Derm Appeal Blog

As the use of personal protective equipment (PPE) has been continuously recommended by health experts as a preventative measure against the COVID-19 outbreak, incidents of acne, rosacea, and eczema flareup symptoms are on the rise. While in earlier phases of the pandemic adverse skin reactions were primarily reported by healthcare workers who spent extended hours wearing face masks and other PPE, now mask-related skin irritation has emerged in the general population. As individuals adapt to lessened stay-at-home orders and increased mobility, newly implemented mask mandates enforce the use of facial coverings in public spaces to curb disease spread and have contributed to a spike in dermatologic concerns.

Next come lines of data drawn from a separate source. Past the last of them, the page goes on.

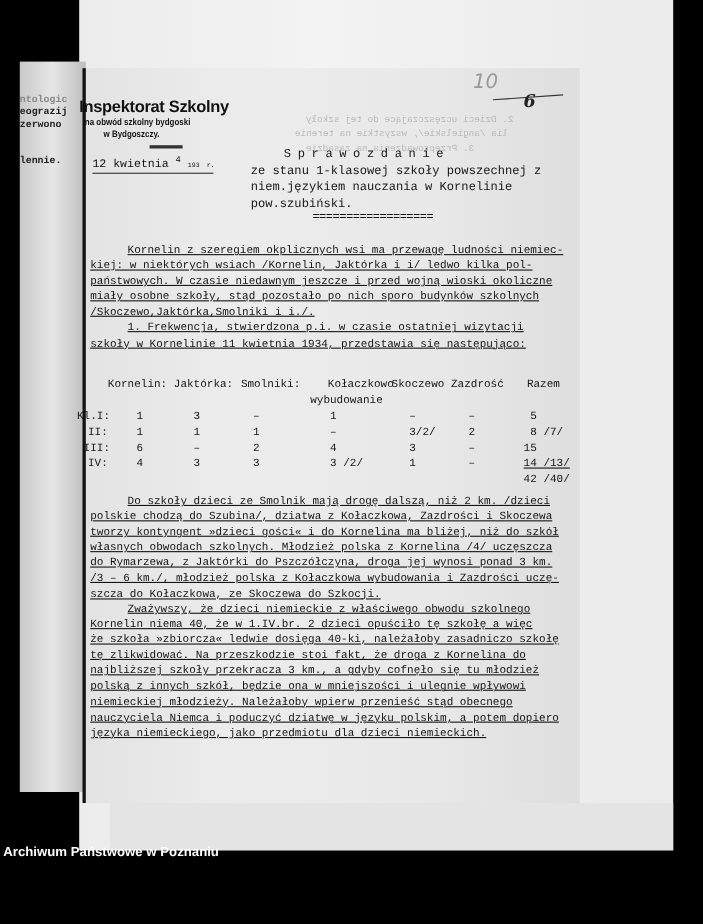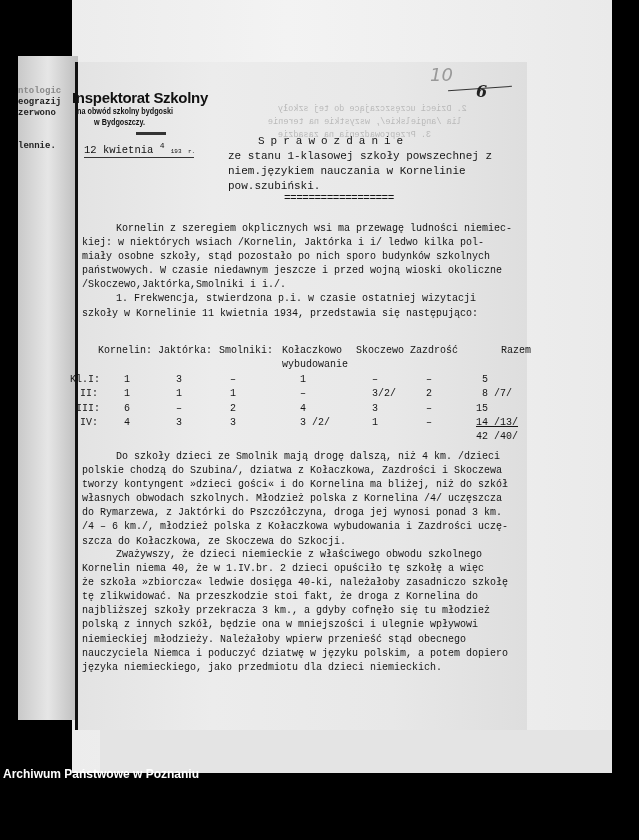--- a/index.html
+++ b/index.html
@@ -56,21 +56,21 @@
   }
   .folio2 {
     position:absolute; left:398px; top:20px; font-family:"DejaVu Serif", serif;
     font-size:16px; color:#222; font-style:italic; font-weight:bold;
   }
   .folio2-line { position:absolute; left:370px; top:26px; width:64px; height:1px; background:#333; transform:rotate(-4deg); }
   .title-block { position:absolute; left:150px; top:72px; font-size:11px; line-height:15px; }
   .title-block .heading { letter-spacing:6px; padding-left:30px; }
   .title-block .rule { letter-spacing:-0.5px; padding-left:56px; line-height:9px; }
   .body-text {
-    position:absolute; left:4px; width:440px; font-size:10px; line-height:14.1px; color:#141414;
+    position:absolute; left:4px; width:440px; font-size:10px; line-height:14.1px; color:#141414;text-decoration:underline;
   }
   .body-text p { margin:0; white-space:nowrap; }
   .indent { padding-left:34px; }
   .table {
     position:absolute; left:0; top:282px; width:445px; font-size:10px; line-height:14.4px;
   }
   .trow { position:relative; height:14.4px; white-space:nowrap; }
   .trow span { position:absolute; }
   .thead span { position:absolute; }
   .underline { text-decoration:underline; }
@@ -120,36 +120,36 @@
     <div class="heading">Sprawozdanie</div>
     <div>ze stanu 1-klasowej szkoły powszechnej z</div>
     <div>niem.językiem nauczania w Kornelinie</div>
     <div>pow.szubiński.</div>
     <div class="rule">==================</div>
   </div>
 
   <div class="body-text" style="top:160px">
     <p class="indent">Kornelin z szeregiem okplicznych wsi ma przewagę ludności niemiec-</p>
     <p>kiej: w niektórych wsiach /Kornelin, Jaktórka i i/ ledwo kilka pol-</p>
+    <p>państwowych. W czasie niedawnym jeszcze i przed wojną wioski okoliczne</p>
     <p>miały osobne szkoły, stąd pozostało po nich sporo budynków szkolnych</p>
-    <p>państwowych. W czasie niedawnym jeszcze i przed wojną wioski okoliczne</p>
     <p>/Skoczewo,Jaktórka,Smolniki i i./.</p>
     <p class="indent">1. Frekwencja, stwierdzona p.i. w czasie ostatniej wizytacji</p>
     <p>szkoły w Kornelinie 11 kwietnia 1934, przedstawia się następująco:</p>
   </div>
 
   <div class="table">
     <div class="trow thead">
       <span style="left:20px">Kornelin:</span>
       <span style="left:80px">Jaktórka:</span>
       <span style="left:141px">Smolniki:</span>
-      <span style="left:204px">Kołaczkowo</span>
+      <span style="left:220px">Kołaczkowo</span>
       <span style="left:278px">Skoczewo</span>
       <span style="left:332px">Zazdrość</span>
-      <span style="left:423px">Razem</span>
+      <span style="left:401px">Razem</span>
     </div>
     <div class="trow">
       <span style="left:204px">wybudowanie</span>
     </div>
     <div class="trow">
       <span style="left:-8px">Kl.I:</span>
       <span style="left:46px">1</span>
       <span style="left:98px">3</span>
       <span style="left:152px">–</span>
       <span style="left:222px">1</span>
@@ -186,26 +186,26 @@
       <span style="left:294px">1</span>
       <span style="left:348px">–</span>
       <span class="underline" style="left:398px">14 /13/</span>
     </div>
     <div class="trow">
       <span style="left:398px">42 /40/</span>
     </div>
   </div>
 
   <div class="body-text" style="top:388px">
-    <p class="indent">Do szkoły dzieci ze Smolnik mają drogę dalszą, niż 4 km. /dzieci</p>
+    <p class="indent">Do szkoły dzieci ze Smolnik mają drogę dalszą, niż 2 km. /dzieci</p>
     <p>polskie chodzą do Szubina/, dziatwa z Kołaczkowa, Zazdrości i Skoczewa</p>
     <p>tworzy kontyngent »dzieci gości« i do Kornelina ma bliżej, niż do szkół</p>
     <p>własnych obwodach szkolnych. Młodzież polska z Kornelina /4/ uczęszcza</p>
     <p>do Rymarzewa, z Jaktórki do Pszczółczyna, droga jej wynosi ponad 3 km.</p>
-    <p>/4 – 6 km./, młodzież polska z Kołaczkowa wybudowania i Zazdrości uczę-</p>
+    <p>/3 – 6 km./, młodzież polska z Kołaczkowa wybudowania i Zazdrości uczę-</p>
     <p>szcza do Kołaczkowa, ze Skoczewa do Szkocji.</p>
   </div>
 
   <div class="body-text" style="top:486px">
     <p class="indent">Zważywszy, że dzieci niemieckie z właściwego obwodu szkolnego</p>
     <p>Kornelin niema 40, że w 1.IV.br. 2 dzieci opuściło tę szkołę a więc</p>
     <p>że szkoła »zbiorcza« ledwie dosięga 40-ki, należałoby zasadniczo szkołę</p>
     <p>tę zlikwidować. Na przeszkodzie stoi fakt, że droga z Kornelina do</p>
     <p>najbliższej szkoły przekracza 3 km., a gdyby cofnęło się tu młodzież</p>
     <p>polską z innych szkół, będzie ona w mniejszości i ulegnie wpływowi</p>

Documenting increasing reports of cutaneous conditions, a new case seriespublished in Clinical and Experimental Dermatology outlines the occurrence of facial dermatosis in Italian patients after lockdown restrictions were lifted.

Cases of Facial Dermatosis

Authors of the case report presented clinical details of three patients with differing facial symptoms. Each patient was treated with a different topical or oral medication for a duration between 2 weeks and 3 months.

The first case describes a 32-year-old woman who was diagnosed with rosacea after presenting with a persistent bilateral erythematous rash for 2 weeks following the lockdown period. Her condition was directly related to wearing an N95 mask for 6 hours per day at work in a shared office setting. She was treated with 40 mg of doxycycline for 12 weeks.

The second patient was a 24-year-old woman who was diagnosed with occlusive acne after presenting with numerous inflamed papules, pustules, and microcomedones around the chin and jaw area. Although she had a prior history of facial seborrhea, the reported symptoms were unrelated to previous conditions. The patient used both a face mask and goggles for the duration of her 8-hour shift as a bartender. Treatment included an adapalene 0.1% and benzoyl peroxide 2.5% gel applied daily for 8 weeks as well as 175 mg of zinc gluconate and 27 mg of nicotinamide daily for 3 months.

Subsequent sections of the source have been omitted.